# A neat way to display a Christmas Village



## Jeannne

Makes me wish that I had a collection of houses! You can find them for a song at garage sales!


----------



## Fan

Brilliant I love it ????


----------



## grandmann

First time I ever saw the Christmas Village set up like that, it is Gorgeous!


----------



## crafterwantabe

Beautiful


----------



## grannybell

Fantastic!


----------



## glasgowgal

Beautiful and original!


----------



## peanutpatty

I have 24 Christmas houses and 4 more to paint. I just wish I had something like this for a display.


----------



## 59891

I love it!


----------



## Sharon Scheller

Jeannne said:


> Makes me wish that I had a collection of houses! You can find them for a song at garage sales!


I Love it!!


----------



## JoanDL

Looks beautiful. I bet it takes hours to set up and take down. We had some we would setup on a 4x8 sheet of plywood. It took a while. Train set, little people and cars. Looked really cute. But there was only DH and I. Eventually got tired of it. Gave it all away.


----------



## pattibe

That's beautiful


----------



## pattibe

That's beautiful...sorry double post


----------



## tobo11

That is a perfect way to display. It can be viewed from all sides.


----------



## ginnysandel

Jeannne said:


> Makes me wish that I had a collection of houses! You can find them for a song at garage sales!

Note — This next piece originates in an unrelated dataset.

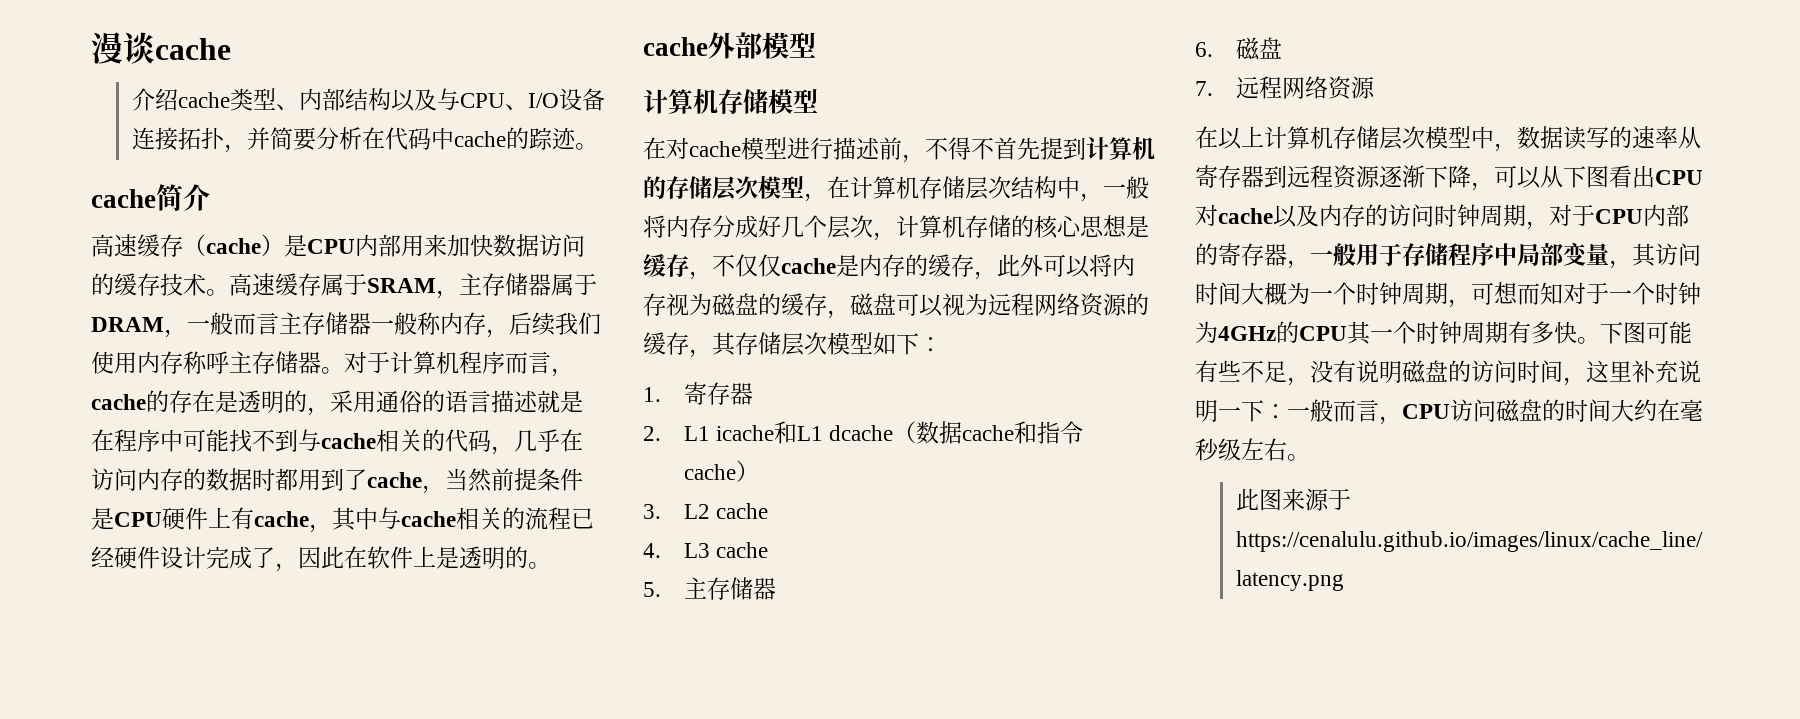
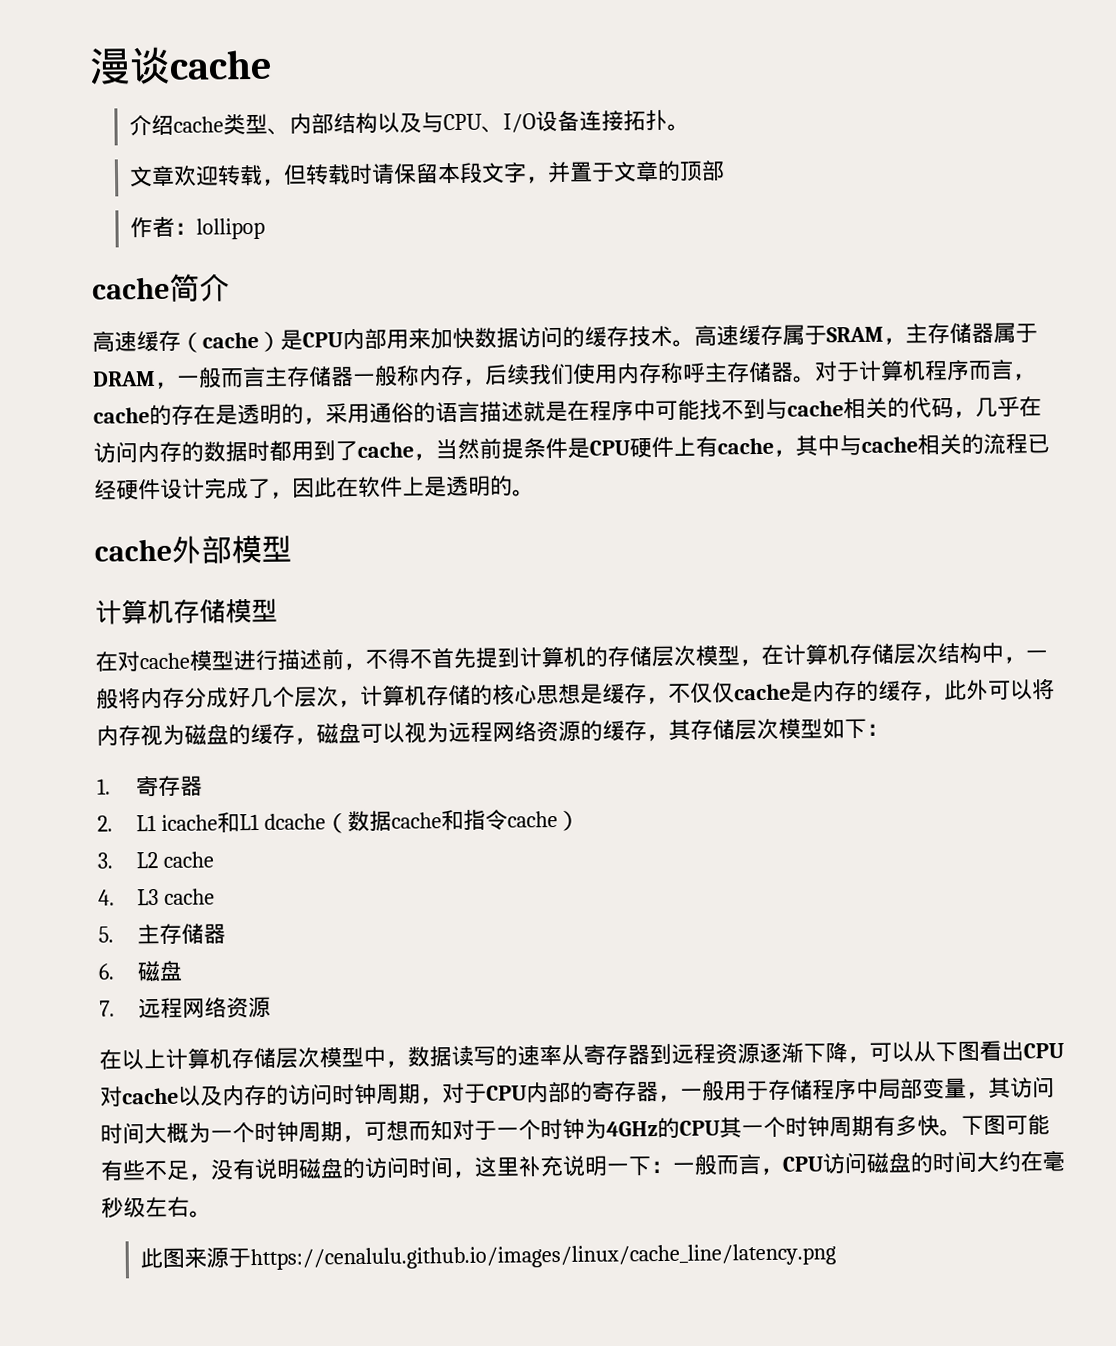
[223,127,598,153] ，并简要分析在代码中cache的踪迹。 -> [667,123,691,131] [129,160,726,188] [130,216,266,240] 。 // 文章欢迎转载，但转载时请保留本段文字，并置于文章的顶部 // 作者：lollipop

Oh ... that IS cool! I do have somewhat of a village but not nearly that many ...


----------



## pianoann97

Wonderful idea. Very pretty.


----------



## canuckle49

I really like that ! I have quite a few totes filled with those houses, but nobody will be visiting this year .????


----------



## kdoebling

I like that better the traditional tree. That is a pretty Kool idea.


----------



## Elena6565

Beautiful


----------



## louisezervas

Beautiful!


----------



## RosD

It’s beautiful. I love it, thanks for sharing. ????


----------



## jojo111

That is a clever way to display a village. I'd love to have one of those stands. Thanks for sharing.


----------



## Nushie01079

Very pretty!


----------



## Roses and cats

Beautiful tree.


----------



## Reneern1029

Makes a great Christmas tree!


----------



## rujam

That is absolutely delightful.


----------



## Ellebelle

Very nice. Clever.


----------



## JanTig

Very good way to display your houses.


----------



## jditlin

Love it!


----------



## Kathybem

Very unique! A great way to display especially if short on space. Looking to move in the spring so will have to keep this in mind - a lovely idea.


----------



## jeannietta

Beautiful. What a great idea


----------



## Ladyj960

Wish I had some, that’s great


----------



## jonibee

Or the smaller tier table for those who have a miniature collection...Great idea and yours is beautiful..Looks like an Alpine village...


----------



## Bohemian

I love this! Just beautiful!


----------



## scumbugusa

So beautiful


----------



## annalee15

that is so pretty, i love it!


----------



## Enerik

Hi,
That is great, I really like it. How imaginative, thanks for sharing.


----------



## ch_nit.fanner

I love it. Soo pretty


----------



## Wee Brenda

Love it!


----------



## Lizm

This is so cool. Thanks for sharing.


----------



## KateLyn11

Thank you for posting. I have a lot of Hallmark house/building ornaments, this would be a great way to display them as they no longer all fit on the small tree I have for them.


----------



## AmberSparkles

That is such a cool idea.


----------



## shad88

A great way to show. Ingeneous!


----------



## knitknotes

Details:
https://www.focusdailynews.com/the-christmas-tree-village-that-went-viral/


----------



## 44gram

Ok, now I want one. Thanks for posting.


----------



## LindaKS

Magical!


----------



## CindyAM

Wow! That looks so pretty!


----------



## Susan Marie

Clever and beautiful idea.


----------



## Bonnie7591

I saw that on Facebook. My DILs mom fills half her living room with a village, I told her she needs one like that.


----------



## HappySunflower

Very nice! Must be a lot of work to set up, but worth it. I'd probably leave it up from November 1 through February 28.


----------



## peanutpatty

A few years ago a store did a whole window like an alpine village. I'm sure it was boxes piled up with batting covering them. It was fascinating with people standing taking everything in.


----------



## 133163

This is so incredibly beautiful!!! I am awestruck.


----------



## spinninggill

:sm24:


----------



## Jeannne

knitknotes said:


> Details:
> https://www.focusdailynews.com/the-christmas-tree-village-that-went-viral/


Knitnotes - thanks for this link!


----------



## Capri18

Very pretty. I will send the pix to my daughter as she has a collection of a Christmas village. 
It'd be nice for any type of collection really. Thanks for posting.


----------



## barbaralbb2119

That is so clever and charming!


----------



## boring knit

How stunning is that. I wish I had only one house, but that arrangement is beautiful.


----------



## knit&purl

Excellent idea.


----------



## Toddytoo

Very impressive


----------



## Gundi2

wish i could find a thing like that .i got lots a houses


----------



## Northshore

beautiful


----------



## budasha

Jeannne said:


> Makes me wish that I had a collection of houses! You can find them for a song at garage sales!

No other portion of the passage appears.